INSTRUCTIONS TO FOLLOW:
Identify all lines below that hold "Baselines" and collect them.

DATA FOR THIS TASK:
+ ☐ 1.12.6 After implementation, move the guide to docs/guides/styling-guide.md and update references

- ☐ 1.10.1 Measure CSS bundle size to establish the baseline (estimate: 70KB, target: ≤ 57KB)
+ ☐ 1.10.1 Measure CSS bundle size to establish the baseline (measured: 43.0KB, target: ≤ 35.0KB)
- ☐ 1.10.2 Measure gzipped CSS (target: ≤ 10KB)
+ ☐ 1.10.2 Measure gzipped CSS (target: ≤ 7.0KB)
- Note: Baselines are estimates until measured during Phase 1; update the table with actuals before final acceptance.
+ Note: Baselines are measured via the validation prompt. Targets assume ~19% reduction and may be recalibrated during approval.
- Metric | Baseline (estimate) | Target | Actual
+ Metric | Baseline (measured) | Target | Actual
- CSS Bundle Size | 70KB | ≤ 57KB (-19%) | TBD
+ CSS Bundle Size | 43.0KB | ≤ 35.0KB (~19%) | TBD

RESPONSE TO THIS TASK:
- Note: Baselines are estimates until measured during Phase 1; update the table with actuals before final acceptance.
+ Note: Baselines are measured via the validation prompt. Targets assume ~19% reduction and may be recalibrated during approval.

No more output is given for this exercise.